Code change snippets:

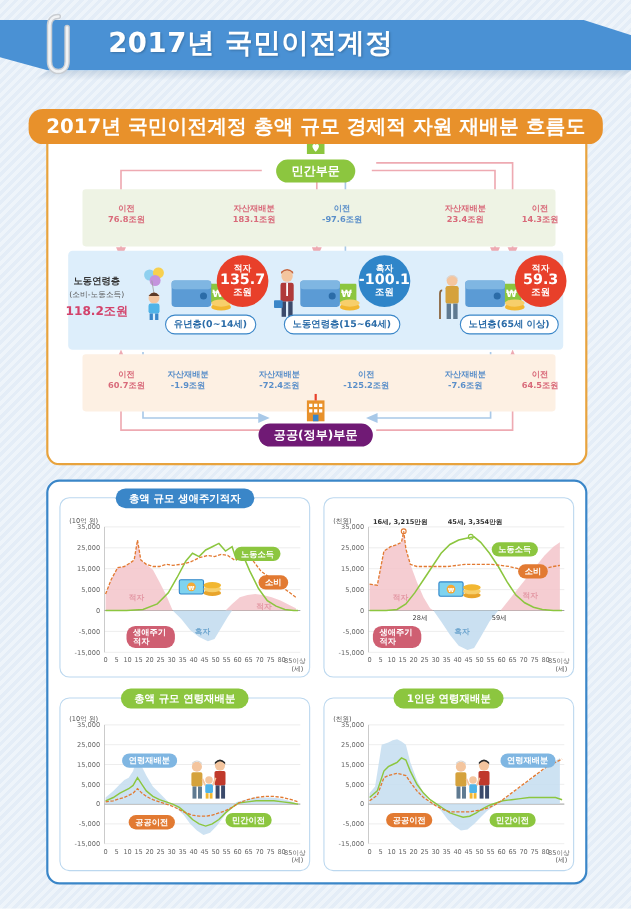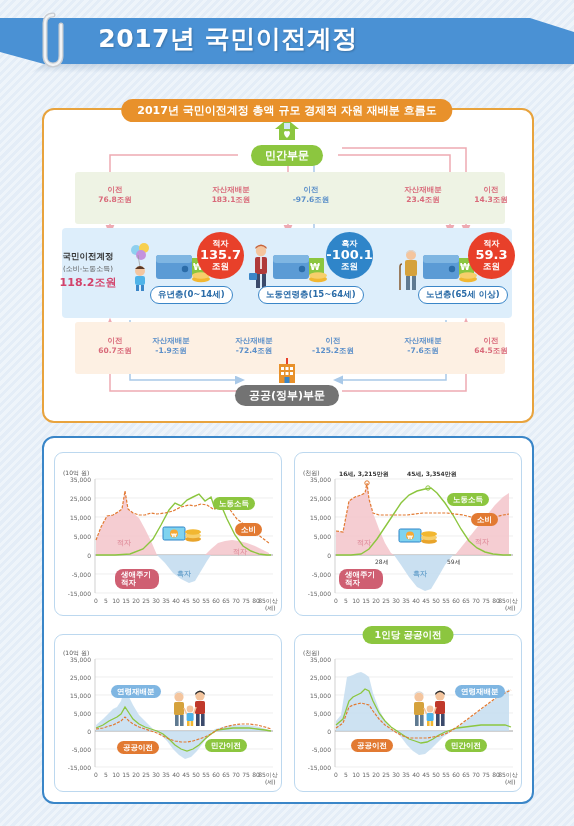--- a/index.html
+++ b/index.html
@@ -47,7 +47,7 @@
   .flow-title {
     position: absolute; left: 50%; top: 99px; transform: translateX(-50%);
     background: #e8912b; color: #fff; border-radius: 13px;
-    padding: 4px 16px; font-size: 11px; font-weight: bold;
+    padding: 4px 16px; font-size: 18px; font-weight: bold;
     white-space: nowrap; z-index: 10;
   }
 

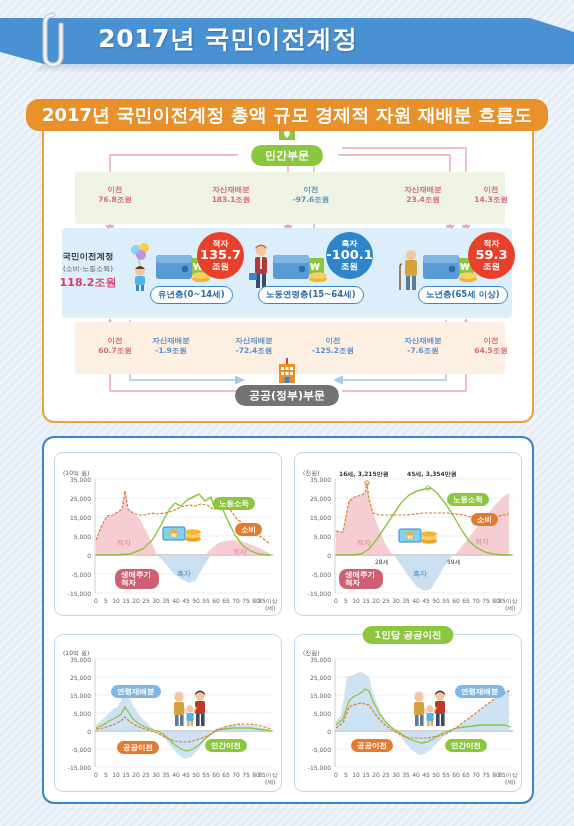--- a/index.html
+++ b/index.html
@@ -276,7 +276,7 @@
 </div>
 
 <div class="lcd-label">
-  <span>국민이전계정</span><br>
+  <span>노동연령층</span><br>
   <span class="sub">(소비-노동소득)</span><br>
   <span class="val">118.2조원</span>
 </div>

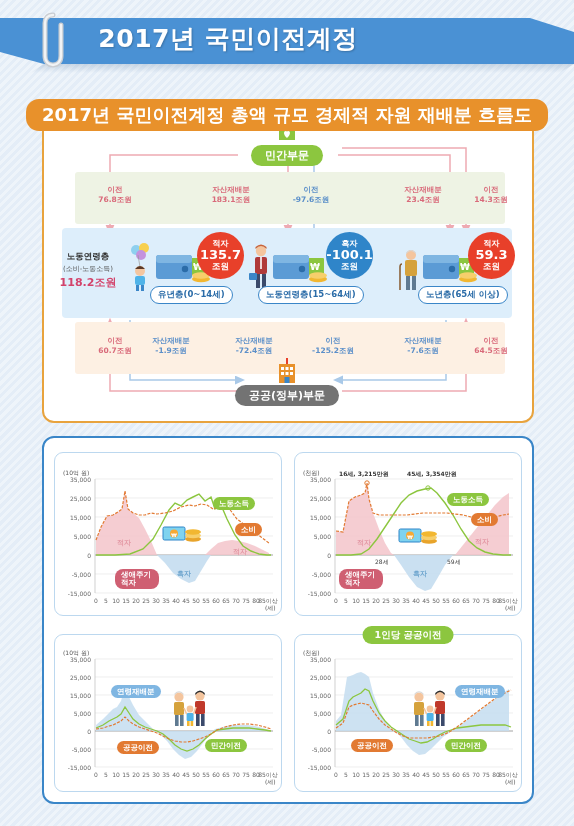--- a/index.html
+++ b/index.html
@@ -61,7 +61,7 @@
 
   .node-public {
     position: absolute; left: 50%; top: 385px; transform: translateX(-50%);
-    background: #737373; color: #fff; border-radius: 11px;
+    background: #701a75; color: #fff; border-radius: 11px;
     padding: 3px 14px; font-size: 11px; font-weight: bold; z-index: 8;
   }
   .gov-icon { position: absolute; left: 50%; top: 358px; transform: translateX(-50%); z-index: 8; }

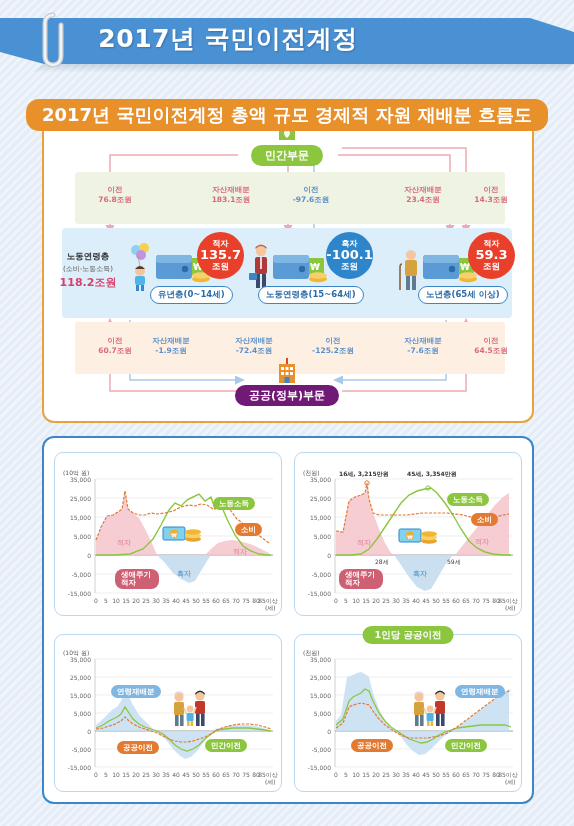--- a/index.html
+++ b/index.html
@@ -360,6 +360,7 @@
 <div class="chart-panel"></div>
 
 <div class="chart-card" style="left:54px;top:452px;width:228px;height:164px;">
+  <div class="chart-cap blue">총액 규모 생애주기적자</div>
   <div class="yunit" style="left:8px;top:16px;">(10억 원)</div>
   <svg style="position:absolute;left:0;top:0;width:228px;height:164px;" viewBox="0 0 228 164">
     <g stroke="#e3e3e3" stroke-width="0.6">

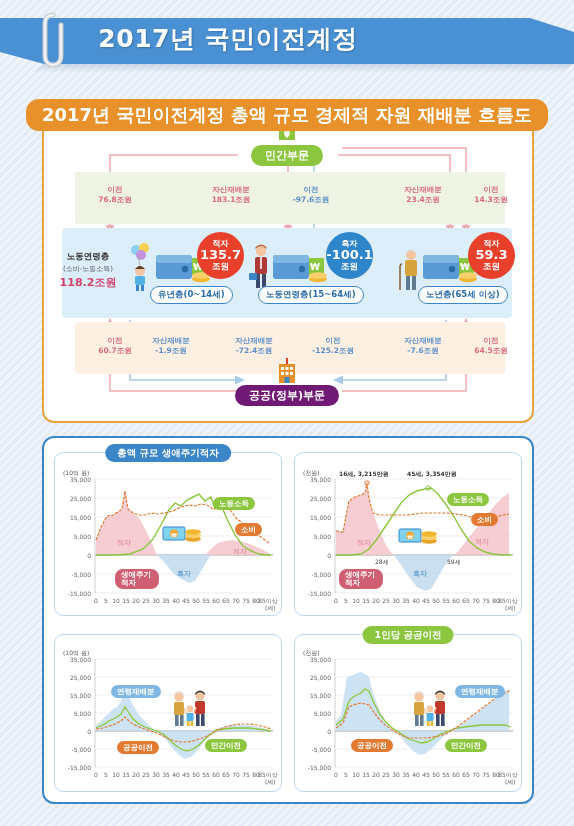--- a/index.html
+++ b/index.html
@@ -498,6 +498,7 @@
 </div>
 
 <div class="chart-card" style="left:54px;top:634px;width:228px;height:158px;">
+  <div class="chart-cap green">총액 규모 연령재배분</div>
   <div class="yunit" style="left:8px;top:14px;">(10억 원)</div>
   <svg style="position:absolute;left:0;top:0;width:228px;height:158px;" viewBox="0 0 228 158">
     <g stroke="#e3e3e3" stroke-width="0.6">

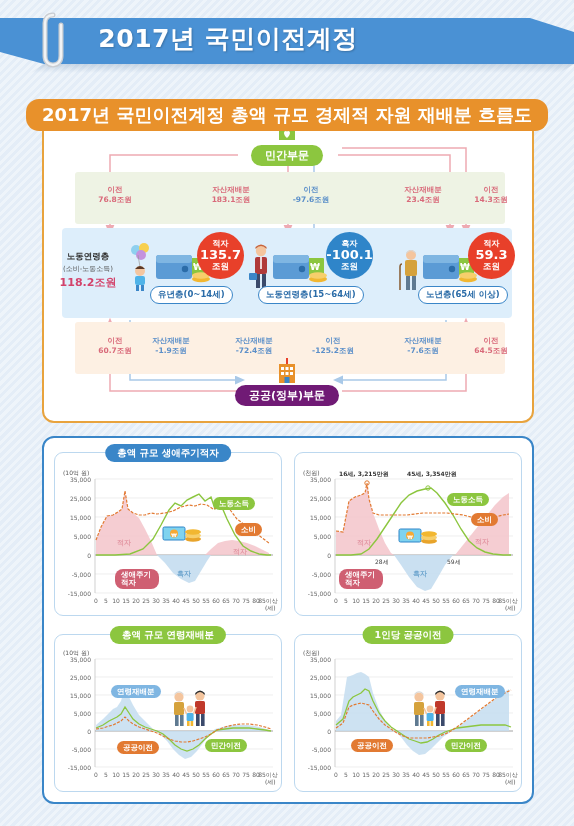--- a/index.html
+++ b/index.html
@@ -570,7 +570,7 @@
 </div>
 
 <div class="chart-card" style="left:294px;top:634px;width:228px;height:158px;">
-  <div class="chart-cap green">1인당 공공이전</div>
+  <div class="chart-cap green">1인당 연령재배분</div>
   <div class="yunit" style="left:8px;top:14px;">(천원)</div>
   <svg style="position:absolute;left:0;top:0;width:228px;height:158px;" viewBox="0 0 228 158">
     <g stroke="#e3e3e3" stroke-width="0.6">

WHAT IS EXPECTED: A faithful, word-for-word version of the records above is needed, with no images in it.

SOLUTION:
--- a/index.html
+++ b/index.html
@@ -47,7 +47,7 @@
   .flow-title {
     position: absolute; left: 50%; top: 99px; transform: translateX(-50%);
     background: #e8912b; color: #fff; border-radius: 13px;
-    padding: 4px 16px; font-size: 11px; font-weight: bold;
+    padding: 4px 16px; font-size: 18px; font-weight: bold;
     white-space: nowrap; z-index: 10;
   }
 

--- a/index.html
+++ b/index.html
@@ -276,7 +276,7 @@
 </div>
 
 <div class="lcd-label">
-  <span>국민이전계정</span><br>
+  <span>노동연령층</span><br>
   <span class="sub">(소비-노동소득)</span><br>
   <span class="val">118.2조원</span>
 </div>

--- a/index.html
+++ b/index.html
@@ -61,7 +61,7 @@
 
   .node-public {
     position: absolute; left: 50%; top: 385px; transform: translateX(-50%);
-    background: #737373; color: #fff; border-radius: 11px;
+    background: #701a75; color: #fff; border-radius: 11px;
     padding: 3px 14px; font-size: 11px; font-weight: bold; z-index: 8;
   }
   .gov-icon { position: absolute; left: 50%; top: 358px; transform: translateX(-50%); z-index: 8; }

--- a/index.html
+++ b/index.html
@@ -360,6 +360,7 @@
 <div class="chart-panel"></div>
 
 <div class="chart-card" style="left:54px;top:452px;width:228px;height:164px;">
+  <div class="chart-cap blue">총액 규모 생애주기적자</div>
   <div class="yunit" style="left:8px;top:16px;">(10억 원)</div>
   <svg style="position:absolute;left:0;top:0;width:228px;height:164px;" viewBox="0 0 228 164">
     <g stroke="#e3e3e3" stroke-width="0.6">

--- a/index.html
+++ b/index.html
@@ -498,6 +498,7 @@
 </div>
 
 <div class="chart-card" style="left:54px;top:634px;width:228px;height:158px;">
+  <div class="chart-cap green">총액 규모 연령재배분</div>
   <div class="yunit" style="left:8px;top:14px;">(10억 원)</div>
   <svg style="position:absolute;left:0;top:0;width:228px;height:158px;" viewBox="0 0 228 158">
     <g stroke="#e3e3e3" stroke-width="0.6">

--- a/index.html
+++ b/index.html
@@ -570,7 +570,7 @@
 </div>
 
 <div class="chart-card" style="left:294px;top:634px;width:228px;height:158px;">
-  <div class="chart-cap green">1인당 공공이전</div>
+  <div class="chart-cap green">1인당 연령재배분</div>
   <div class="yunit" style="left:8px;top:14px;">(천원)</div>
   <svg style="position:absolute;left:0;top:0;width:228px;height:158px;" viewBox="0 0 228 158">
     <g stroke="#e3e3e3" stroke-width="0.6">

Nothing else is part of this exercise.